Scatter plotting in python
Published:
In the past year or so, I’ve become a full-fledged tidy data convert. I use pandas and seaborn for almost everything that I do, and any time I figure out a new cool groupby trick I feel like I’ve PhD-leveled up.
That’s why it’s so frustrating that I still can’t find a good way to plot categorical scatterplots.
I want:
- an easy way to plot a scatterplot where the points are colored according to an associated categorical variable.
- to be able to manipulate this plot on the Axes object level (so that I can place it wherever I want, and so I can modify parameters after making the plot)
- to be flexible with respect to my categorical variables (i.e. I don’t want to hard-code any of them in, so that the plot is automatically updated if the number/identities of my categories change)
- the code to be elegant and in the spirit of tidy data!
Seaborn
As a tidy data convert, my first go-to is almost always seaborn. Seaborn is great and I highly encourage everyone plotting in Python to get used to it. Functions for different types of plots all take basically the same inputs, so it’s trivial to change your barplot into a boxplot and so on. It’s also really easy to slice and dice your data in different ways: you just tell seaborn which column is the x axis, y axis, color, etc. It’s also really nice because you can usually make a nice-looking plot with one line of code!

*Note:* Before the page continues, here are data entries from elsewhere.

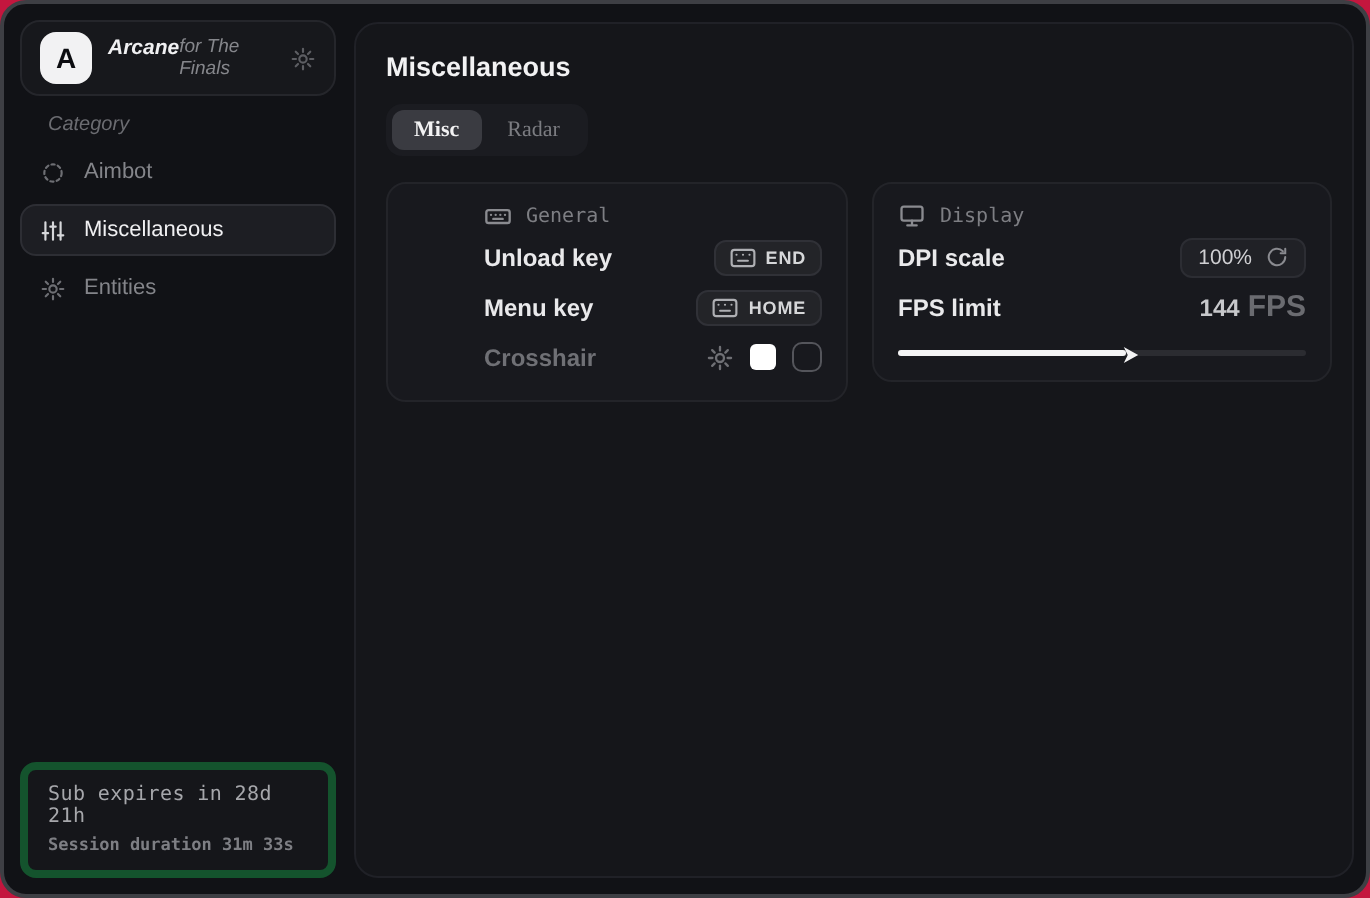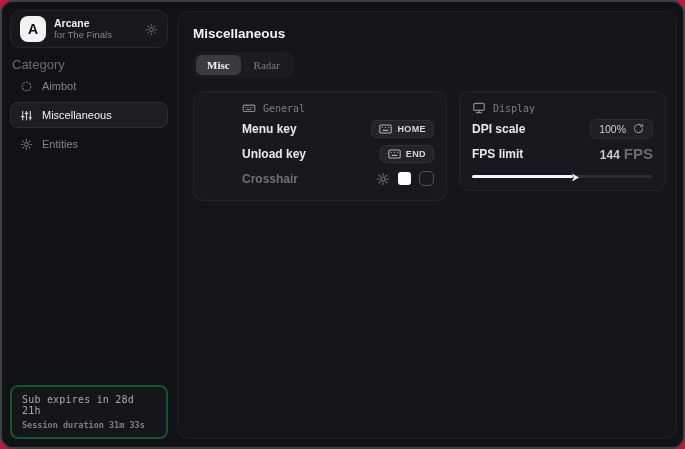--- a/index.html
+++ b/index.html
@@ -7,50 +7,50 @@
   .stage { position:relative; width:685px; height:449px; background:#c4163e; overflow:hidden; }
   .window { position:absolute; inset:0; background:#111216; border:2px solid #3e3f44; border-radius:13px; }
 
   
   .sidebar { position:absolute; left:0; top:0; bottom:0; width:173px; }
   .header-card { position:absolute; left:8px; top:8px; width:158px; height:38px;
     background:#17181c; border:1px solid #25262b; border-radius:10px;
     display:flex; align-items:center; gap:8px; padding:0 9px; }
   .logo { width:26px; height:26px; background:#f2f2f3; border-radius:8px; color:#0c0d10;
     font-weight:bold; font-size:14px; display:flex; align-items:center; justify-content:center; flex:0 0 auto; }
-  .app-titles { display:flex; flex-direction:column; line-height:1.15; }
+  .app-titles { display:flex; flex-direction:row; line-height:1.15;font-style:italic; }
   .app-name { font-size:10.5px; font-weight:bold; color:#f0f0f2; }
   .app-sub { font-size:9.5px; color:#85868b; margin-top:1px; }
   .header-gear { margin-left:auto; color:#5d5e63; display:flex; }
 
-  .category-label { position:absolute; left:10px; top:55px; font-size:13px; color:#6b6c71; }
+  .category-label { position:absolute; left:22px; top:55px; font-size:10px; color:#6b6c71;font-style:italic; }
   .nav { position:absolute; left:8px; top:71px; width:158px; display:flex; flex-direction:column; gap:3px; }
   .nav-item { height:26px; display:flex; align-items:center; gap:9px; padding:0 9px;
     border-radius:8px; color:#84858a; font-size:11px; border:1px solid transparent; cursor:pointer;text-align:right; }
   .nav-item .nicon { display:flex; color:#6e6f74; }
   .nav-item.active { background:#1d1e23; border-color:#2d2e34; color:#f0f0f2; }
   .nav-item.active .nicon { color:#d6d7da; }
 
   .footer-card { position:absolute; left:8px; bottom:8px; width:158px;
-    background:#15161a; border:2px solid #14532d; border-radius:8px; padding:7px 10px;
+    background:#15161a; border:4px solid #14532d; border-radius:8px; padding:7px 10px;
     font-family:"DejaVu Sans Mono", monospace; }
   .footer-line1 { font-size:10px; color:#a6a7ab; letter-spacing:0.2px; }
   .footer-line2 { font-size:8.5px; color:#7e7f84; margin-top:4px; font-weight:bold; }
 
   
   .main { position:absolute; left:175px; top:9px; width:500px; bottom:8px;
     background:#15161a; border:1px solid #202127; border-radius:12px; padding:14px 10px 14px 15px; }
   .main-title { font-size:13.5px; font-weight:bold; color:#f2f2f3; }
   .tabs { margin-top:11px; display:inline-flex; background:#1b1c21; border-radius:8px; padding:3px; gap:2px;font-family:Liberation Serif, serif; }
   .tab { padding:4px 11px; border-radius:6px; font-size:11px; color:#7b7c81; cursor:pointer; }
   .tab.active { background:#3a3b41; color:#f2f2f3; font-weight:bold; }
 
   .cards { margin-top:13px; display:flex; gap:12px; align-items:flex-start; }
   .card { background:#18191e; border:1px solid #232429; border-radius:10px; padding:9px 12px 10px 12px; }
-  .card.general { width:254px;padding-left:48px; }
+  .card.general { width:231px;padding-left:48px; }
   .card.display { flex:1; }
   .card-header { display:flex; align-items:center; gap:7px; font-family:"DejaVu Sans Mono", monospace;
     font-size:10px; color:#7d7e83; }
   .card-header .hicon { display:flex; color:#8a8b90; }
   .row { display:flex; align-items:center; justify-content:space-between; height:23px; margin-top:2px; }
   .row:first-of-type { margin-top:6px; }
   .row-label { font-size:12px; font-weight:bold; color:#e9e9eb; }
   .row-label.dim { color:#6f7075; }
 
   .key-btn { display:flex; align-items:center; gap:5px; background:#232428; border:1px solid #303137;
@@ -149,42 +149,42 @@
             <span class="hicon">
               <svg width="14" height="14" viewBox="0 0 24 24" fill="none" stroke="currentColor" stroke-width="2" stroke-linecap="round">
                 <rect x="2" y="7" width="20" height="11" rx="2"></rect>
                 <path d="M6 11h.01M10 11h.01M14 11h.01M18 11h.01M8 14.5h8"></path>
               </svg>
             </span>
             <span>General</span>
           </div>
 
           <div class="row">
+            <span class="row-label">Unload key</span>
+            <button class="key-btn">
+              <span class="kicon">
+                <svg width="13" height="10" viewBox="0 0 24 18" fill="none" stroke="currentColor" stroke-width="2" stroke-linecap="round">
+                  <rect x="1.5" y="1.5" width="21" height="15" rx="2.5"></rect>
+                  <path d="M6 6h.01M12 6h.01M18 6h.01M7.5 11.5h9"></path>
+                </svg>
+              </span>
+              <span>END</span>
+            </button>
+          </div>
+
+          <div class="row">
             <span class="row-label">Menu key</span>
             <button class="key-btn">
               <span class="kicon">
                 <svg width="13" height="10" viewBox="0 0 24 18" fill="none" stroke="currentColor" stroke-width="2" stroke-linecap="round">
                   <rect x="1.5" y="1.5" width="21" height="15" rx="2.5"></rect>
                   <path d="M6 6h.01M12 6h.01M18 6h.01M7.5 11.5h9"></path>
                 </svg>
               </span>
               <span>HOME</span>
-            </button>
-          </div>
-
-          <div class="row">
-            <span class="row-label">Unload key</span>
-            <button class="key-btn">
-              <span class="kicon">
-                <svg width="13" height="10" viewBox="0 0 24 18" fill="none" stroke="currentColor" stroke-width="2" stroke-linecap="round">
-                  <rect x="1.5" y="1.5" width="21" height="15" rx="2.5"></rect>
-                  <path d="M6 6h.01M12 6h.01M18 6h.01M7.5 11.5h9"></path>
-                </svg>
-              </span>
-              <span>END</span>
             </button>
           </div>
 
           <div class="row">
             <span class="row-label dim">Crosshair</span>
             <span class="crosshair-controls">
               <span class="mini-gear">
                 <svg width="14" height="14" viewBox="0 0 24 24" fill="none" stroke="currentColor" stroke-width="2" stroke-linecap="round">
                   <circle cx="12" cy="12" r="3.4"></circle>
                   <path d="M12 2.5v3M12 18.5v3M2.5 12h3M18.5 12h3M5.3 5.3l2.1 2.1M16.6 16.6l2.1 2.1M18.7 5.3l-2.1 2.1M7.4 16.6l-2.1 2.1"></path>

That said, every time I want to plot a scatterplot with points colored according to a categorical variable, I furiously google and StackOverflow and end up with the following options that might be able to do what I want.
import matplotlib.pyplot as plt
import pandas as pd
import seaborn as sns
%matplotlib inline
sns.set_style('white')
df = sns.load_dataset('iris')
df.head()
sepal_length | sepal_width | petal_length | petal_width | species | |
---|---|---|---|---|---|
0 | 5.1 | 3.5 | 1.4 | 0.2 | setosa |
1 | 4.9 | 3.0 | 1.4 | 0.2 | setosa |
2 | 4.7 | 3.2 | 1.3 | 0.2 | setosa |
3 | 4.6 | 3.1 | 1.5 | 0.2 | setosa |
4 | 5.0 | 3.6 | 1.4 | 0.2 | setosa |
lmplot
lmplot
seems like the obvious first choice, since it makes the plot I want. lmplot
is a wrapper around regplot
, which makes a scatter plot of x vs y-variables, and fits a regression to the relatinoship. When you turn off the regression, it’s just a scatterplot. lmlplot
wraps this functionality into a FacetGrid
so that you can split your data according to a hue
variable (and do the regression on each category separately).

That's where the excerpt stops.